START Extracted information
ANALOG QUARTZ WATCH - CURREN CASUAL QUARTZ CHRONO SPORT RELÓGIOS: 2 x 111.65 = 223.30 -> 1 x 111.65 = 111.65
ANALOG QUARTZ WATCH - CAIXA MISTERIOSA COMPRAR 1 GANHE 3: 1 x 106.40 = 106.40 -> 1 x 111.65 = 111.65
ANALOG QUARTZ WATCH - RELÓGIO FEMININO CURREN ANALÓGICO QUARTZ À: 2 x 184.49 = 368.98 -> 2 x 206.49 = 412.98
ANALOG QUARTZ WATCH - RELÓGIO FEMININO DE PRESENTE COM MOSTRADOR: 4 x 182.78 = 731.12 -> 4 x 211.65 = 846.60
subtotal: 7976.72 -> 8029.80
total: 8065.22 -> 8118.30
END Extracted information
■ **Problem**
Make a word-for-word copy of the records.

■ **Result of this exercise**
ANALOG QUARTZ WATCH - CURREN CASUAL QUARTZ CHRONO SPORT RELÓGIOS: 2 x 111.65 = 223.30 -> 1 x 111.65 = 111.65
ANALOG QUARTZ WATCH - CAIXA MISTERIOSA COMPRAR 1 GANHE 3: 1 x 106.40 = 106.40 -> 1 x 111.65 = 111.65
ANALOG QUARTZ WATCH - RELÓGIO FEMININO CURREN ANALÓGICO QUARTZ À: 2 x 184.49 = 368.98 -> 2 x 206.49 = 412.98
ANALOG QUARTZ WATCH - RELÓGIO FEMININO DE PRESENTE COM MOSTRADOR: 4 x 182.78 = 731.12 -> 4 x 211.65 = 846.60
subtotal: 7976.72 -> 8029.80
total: 8065.22 -> 8118.30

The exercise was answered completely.